Poi è stata confermata nei due referendum del 1981 (i No respinsero sia la proposta radicale di liberalizzare l’aborto, sia quella cattolica di ritornare al divieto penale). Rappresenta un mix riuscito di democrazia diretta e rappresentativa. La Corte costituzionale ne ha disegnato il contenuto confermandone più volte la validità.

La storica sentenza 27 del 1975 ha indicato i nodi della disciplina, riconoscendo che dalla costituzione derivano sia il diritto alla vita del concepito – all’articolo 2 – sia la libertà della donna di ricorrere all’Ivg – agli articoli 31 e 32 – ma stabilendo, nei casi limite, la «non equivalenza fra il diritto non solo alla vita ma anche alla salute proprio di chi è già persona, come la madre, e la salvaguardia dell'embrione che persona deve ancora diventare».

Un compromesso

La legge 194 è un “compromesso” accettabile perché supera gli opposti estremismi di chi pretende una piena libertà di aborto quale “diritto” della donna (com’era negli Usa prima della sentenza Dobbs) e di chi ritiene assoluto il valore della vita del concepito (negando l’Ivg). In linea di massima ha anche funzionato.

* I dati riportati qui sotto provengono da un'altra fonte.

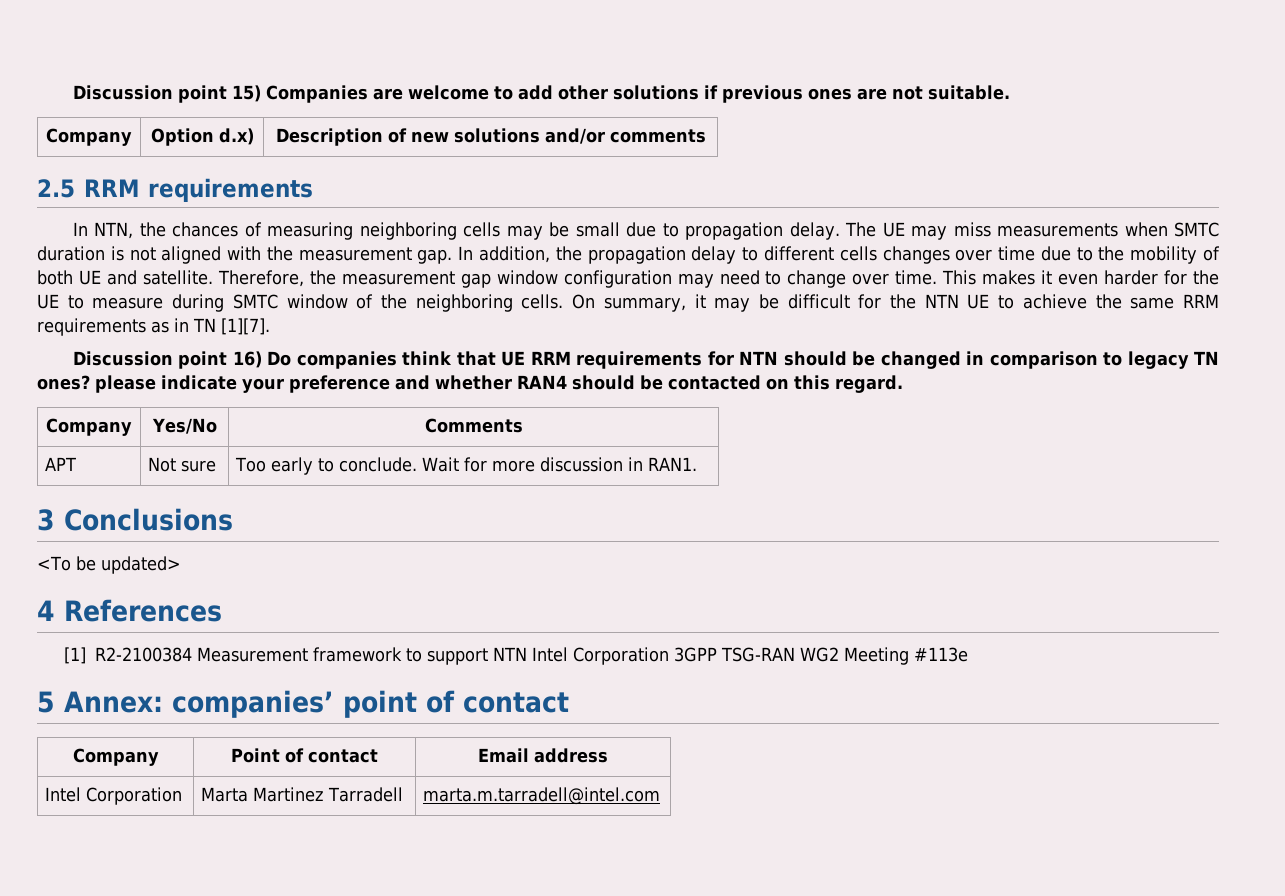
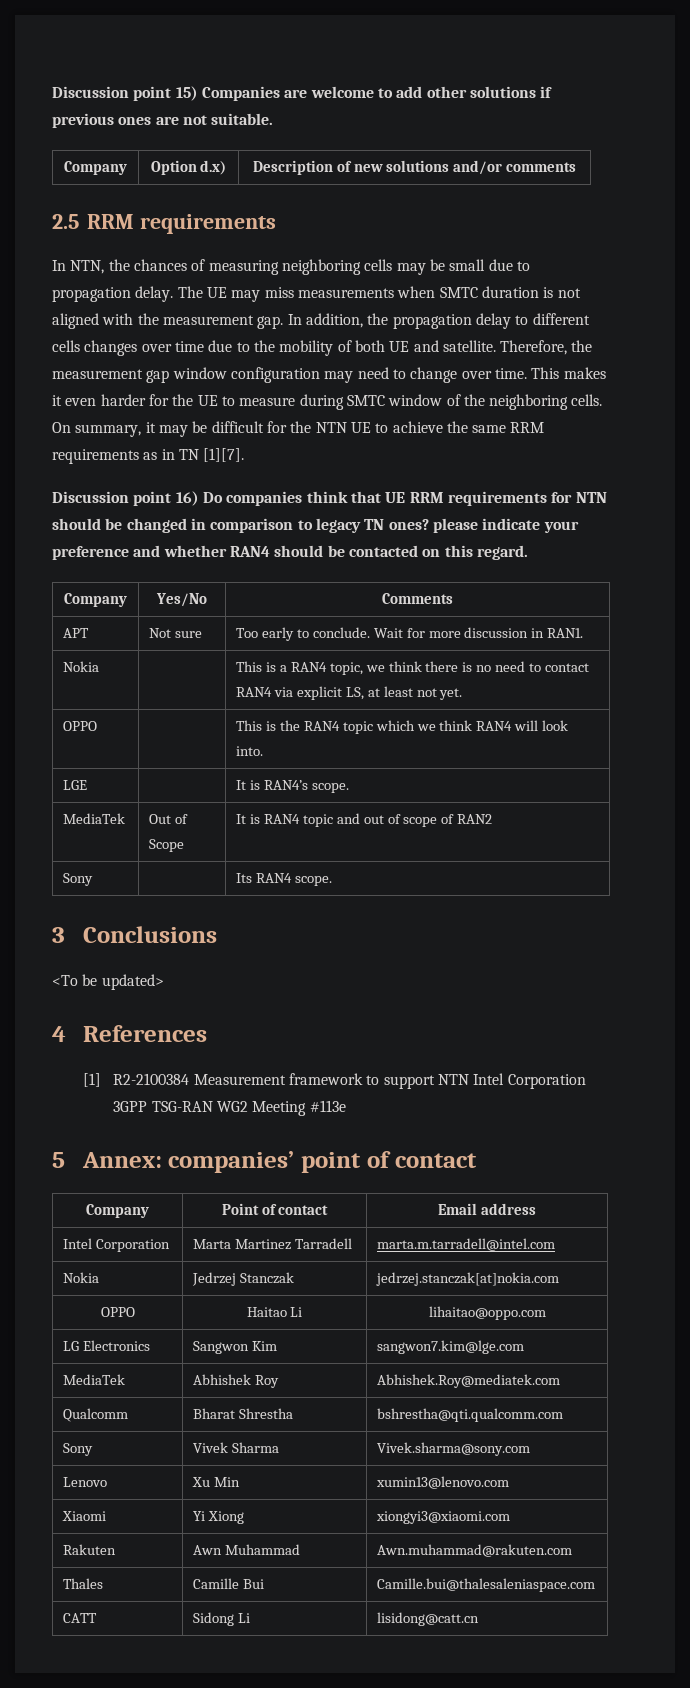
+ Nokia | | This is a RAN4 topic, we think there is no need to contact RAN4 via explicit LS, at least not yet.
+ OPPO | | This is the RAN4 topic which we think RAN4 will look into.
+ LGE | | It is RAN4’s scope.
+ MediaTek | Out of Scope | It is RAN4 topic and out of scope of RAN2
+ Sony | | Its RAN4 scope.
+ Nokia | Jedrzej Stanczak | jedrzej.stanczak[at]nokia.com
+ OPPO | Haitao Li | lihaitao@oppo.com
+ LG Electronics | Sangwon Kim | sangwon7.kim@lge.com
+ MediaTek | Abhishek Roy | Abhishek.Roy@mediatek.com
+ Qualcomm | Bharat Shrestha | bshrestha@qti.qualcomm.com
+ Sony | Vivek Sharma | Vivek.sharma@sony.com
+ Lenovo | Xu Min | xumin13@lenovo.com
+ Xiaomi | Yi Xiong | xiongyi3@xiaomi.com
+ Rakuten | Awn Muhammad | Awn.muhammad@rakuten.com
+ Thales | Camille Bui | Camille.bui@thalesaleniaspace.com
+ CATT | Sidong Li | lisidong@catt.cn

Le statistiche indicano che in sede applicativa la legge ha dato una buona prova (basta il dato sulla riduzione del numero di Ivg dal 1979 al 2021 superiore ai due terzi). Non mancano le criticità. La più rilevante deriva dal ricorso al diritto all’astensione di medici e personale sanitario per motivi di obiezione di coscienza (presente in tutte le legislazioni). Oggi più del 67 per cento dei ginecologi lo esercita per motivi diversi (religiosi, deontologici, professionali, difensivi eccetera). Il rischio è che una pratica così diffusa svuoti la legge, creando intollerabili diseguaglianze territoriali – tra regioni del nord e del sud – e tra le donne, penalizzando le più giovani o le straniere. Il problema riguarda il bilanciamento tra l’obiezione di coscienza senza limiti e l’effettività dei diritti del concepito e della donna gestante, lasciato irrisolto dalla legge, ma da affrontare con urgenza.

Nonostante i chiaro-scuri, la 194 è un compromesso fondato nella costituzione e garantito da una giurisprudenza consolidata. Nessuna forza politica, anche dopo Dobbs, sembra disposta a rivederla. Non solo per ragioni tattiche: forse tra i partiti è diffusa l’idea che, in materia di Ivg, la Costituzione c’è e conta molto, per cui non tutto, come negli Usa, rientra nella disponibilità della politica o nella discrezionalità del giudice.

L’errore della Corte suprema è una mera questione americana, non esportabile nel contesto delle democrazie europee e italiana. Anche in materia di Ivg i diritti del concepito e delle donne contano e vanno bilanciati con equilibrio come prescrive la legge 194, perché la costituzione li prevede e li garantisce direttamente, e la stragrande maggioranza degli italiani non è disposta a rinunciarvi, affidandoli alla libertà interpretativa dei governi e dei giudici. In questo il costituzionalismo italiano ha qualcosa da insegnare anche alla patria della libertà.